Exercise materials:

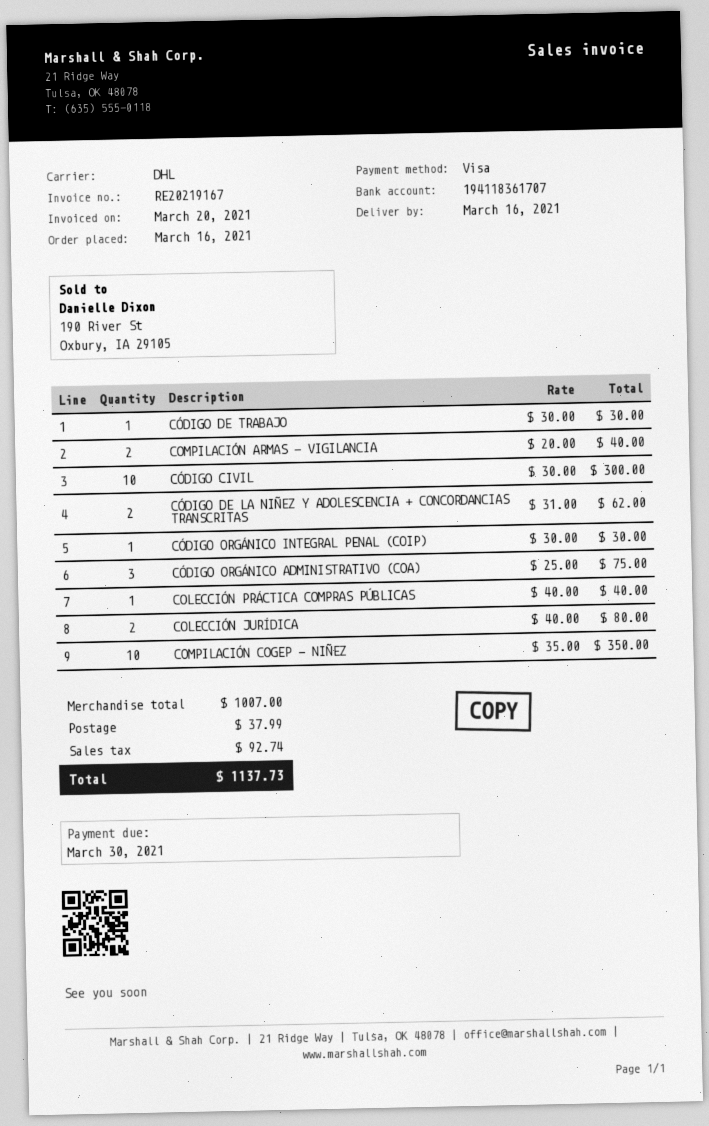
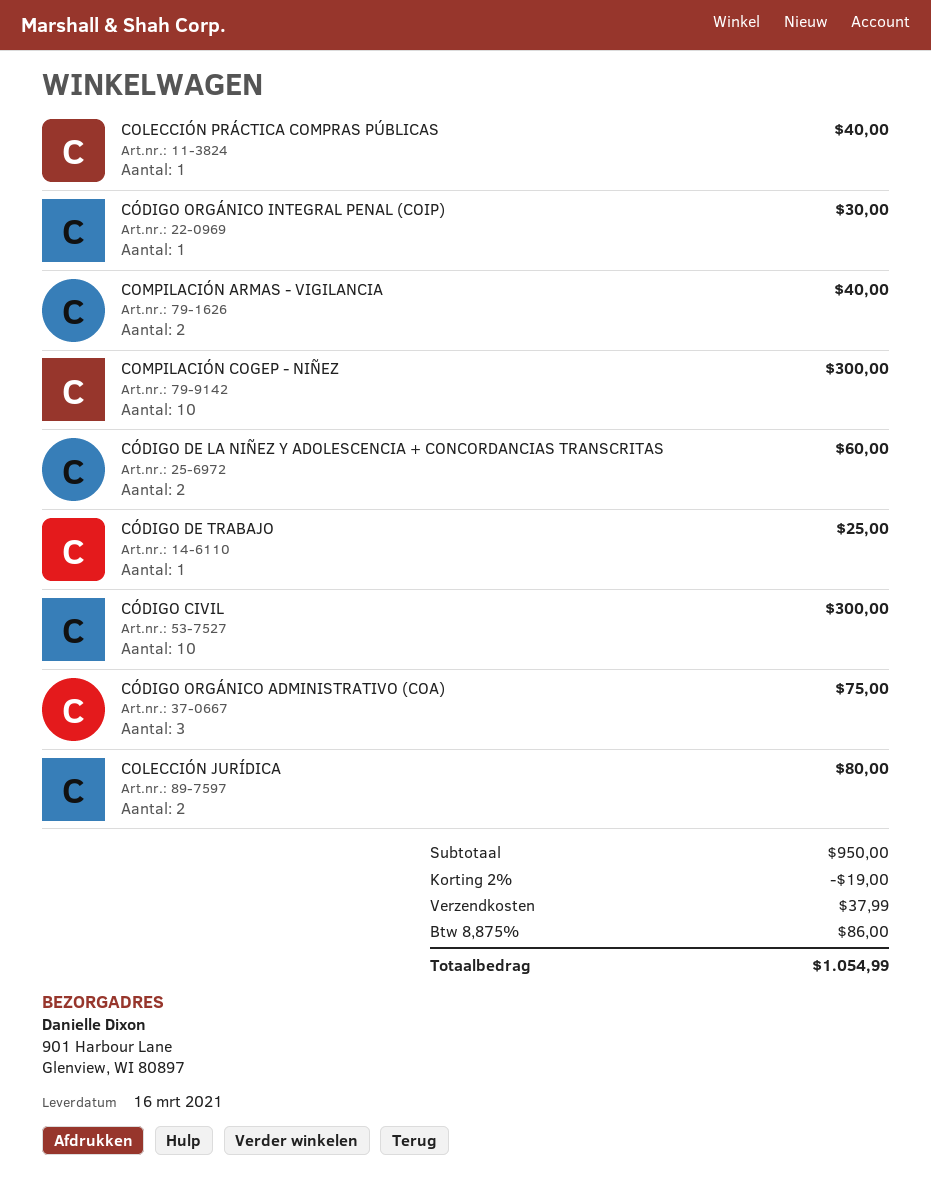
CÓDIGO DE TRABAJO: 1 for 30.00 -> 1 for 25.00
CÓDIGO DE LA NIÑEZ Y ADOLESCENCIA + CONCORDANCIAS TRANSCRITAS: 2 for 62.00 -> 2 for 60.00
COMPILACIÓN COGEP - NIÑEZ: 10 for 350.00 -> 10 for 300.00
subtotal: 1007.00 -> 950.00
discount: none -> 2% = 19.00
tax: 92.74 -> 86.00
total: 1137.73 -> 1054.99

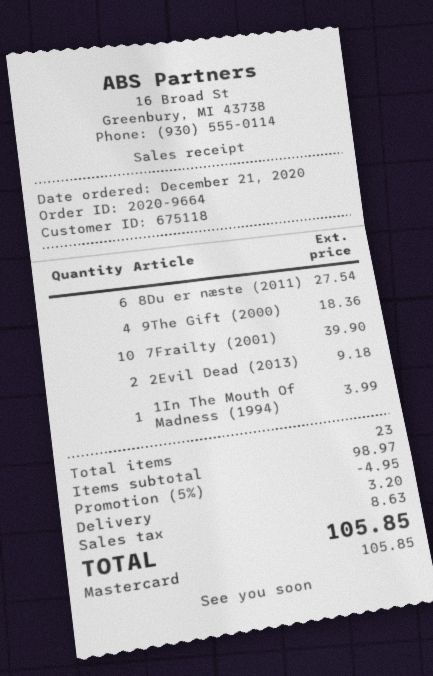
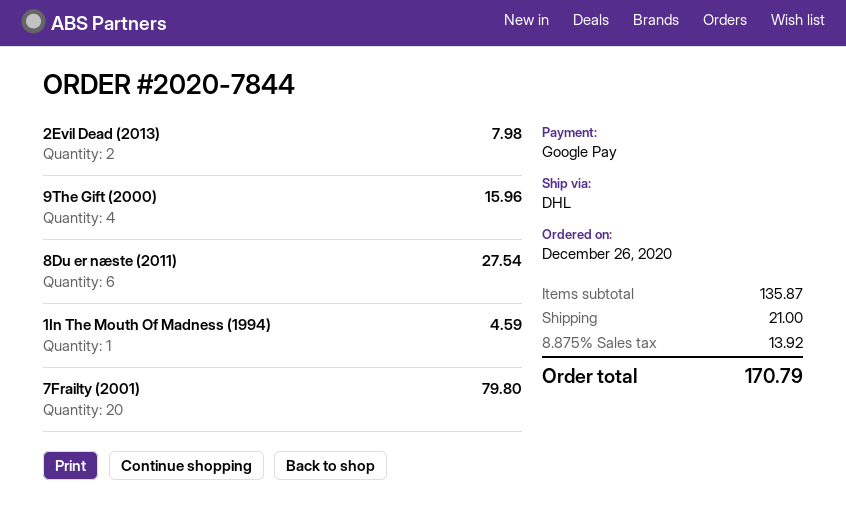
order number: 2020-9664 -> 2020-7844
order date: 2020-12-21 -> 2020-12-26
payment method: Mastercard -> Google Pay
9The Gift (2000): 4 for 18.36 -> 4 for 15.96
7Frailty (2001): 10 for 39.90 -> 20 for 79.80
2Evil Dead (2013): 2 for 9.18 -> 2 for 7.98
1In The Mouth Of Madness (1994): 1 for 3.99 -> 1 for 4.59
subtotal: 98.97 -> 135.87
discount: 5% = 4.95 -> none
shipping: 3.20 -> 21.00
tax: 8.63 -> 13.92
total: 105.85 -> 170.79

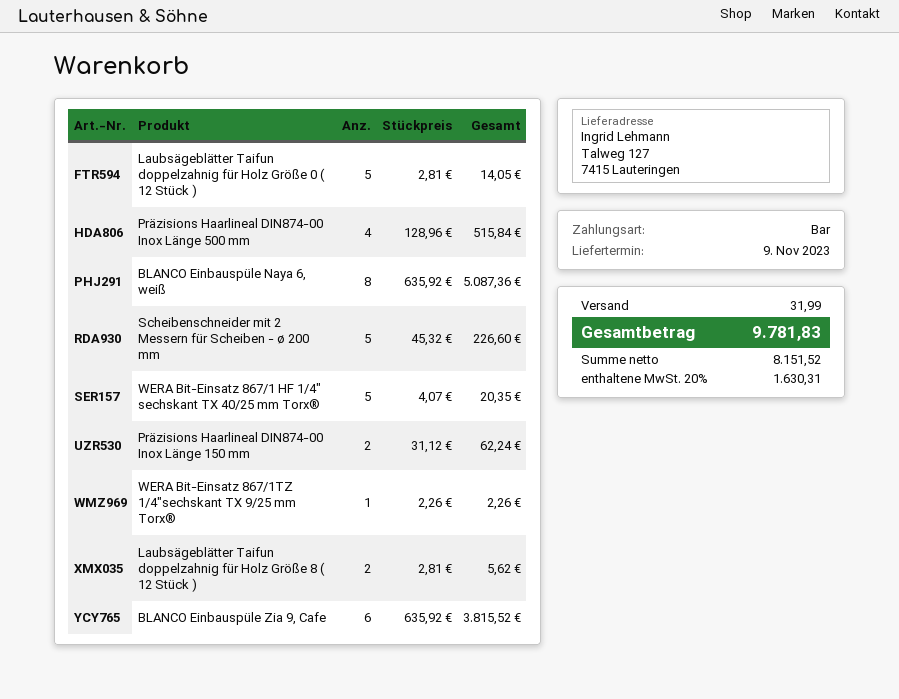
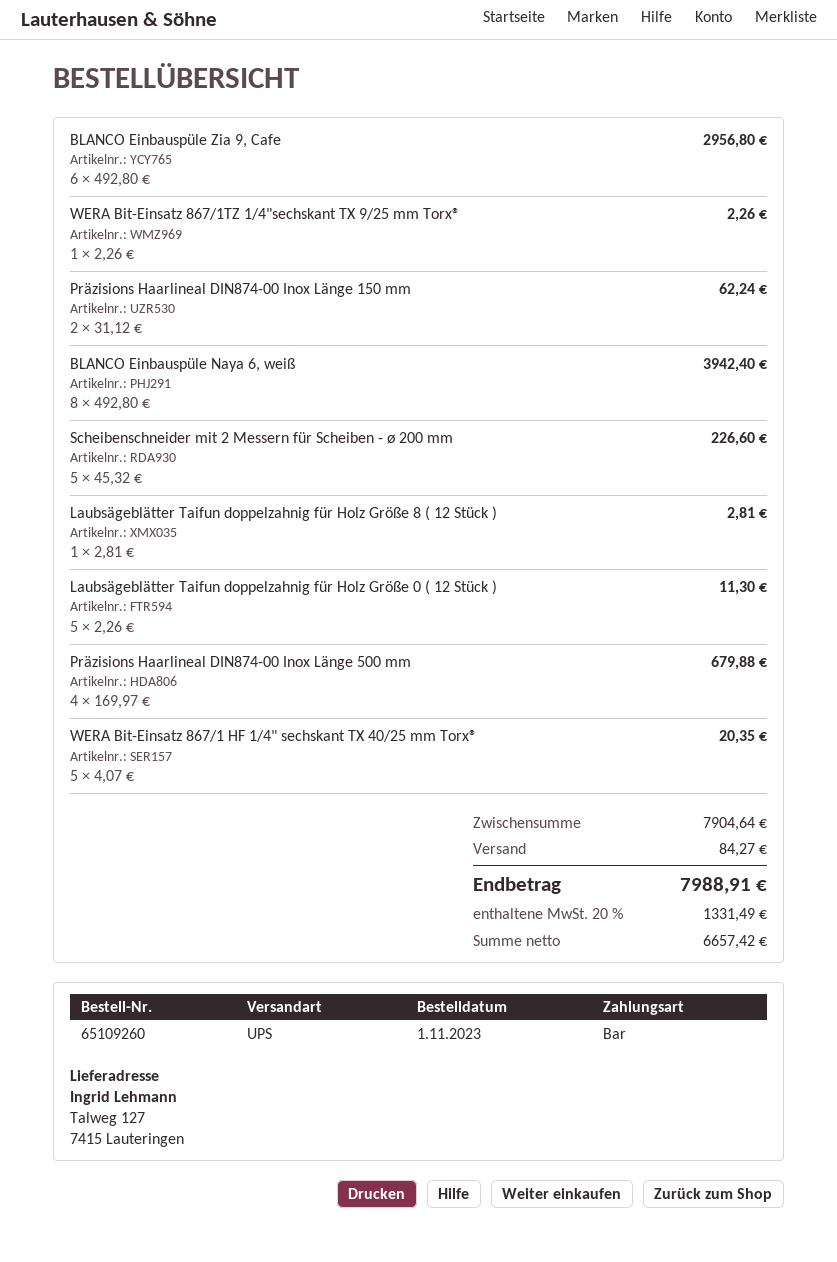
Laubsägeblätter Taifun doppelzahnig für Holz Größe 0 ( 12 Stück ): 5 x 2.81 = 14.05 -> 5 x 2.26 = 11.30
Präzisions Haarlineal DIN874-00 Inox Länge 500 mm: 4 x 128.96 = 515.84 -> 4 x 169.97 = 679.88
BLANCO Einbauspüle Naya 6, weiß: 8 x 635.92 = 5087.36 -> 8 x 492.80 = 3942.40
Laubsägeblätter Taifun doppelzahnig für Holz Größe 8 ( 12 Stück ): 2 x 2.81 = 5.62 -> 1 x 2.81 = 2.81
BLANCO Einbauspüle Zia 9, Cafe: 6 x 635.92 = 3815.52 -> 6 x 492.80 = 2956.80
shipping: 31.99 -> 84.27
net: 8151.52 -> 6657.42
tax: 20% = 1630.31 -> 20% = 1331.49
total: 9781.83 -> 7988.91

How to complete this task: Reproduce exactly the line bearing "Präzisions Haarlineal DIN874-00" and all the lines that come after it in the records above; add nothing.

Result of the task:
Präzisions Haarlineal DIN874-00 Inox Länge 500 mm: 4 x 128.96 = 515.84 -> 4 x 169.97 = 679.88
BLANCO Einbauspüle Naya 6, weiß: 8 x 635.92 = 5087.36 -> 8 x 492.80 = 3942.40
Laubsägeblätter Taifun doppelzahnig für Holz Größe 8 ( 12 Stück ): 2 x 2.81 = 5.62 -> 1 x 2.81 = 2.81
BLANCO Einbauspüle Zia 9, Cafe: 6 x 635.92 = 3815.52 -> 6 x 492.80 = 2956.80
shipping: 31.99 -> 84.27
net: 8151.52 -> 6657.42
tax: 20% = 1630.31 -> 20% = 1331.49
total: 9781.83 -> 7988.91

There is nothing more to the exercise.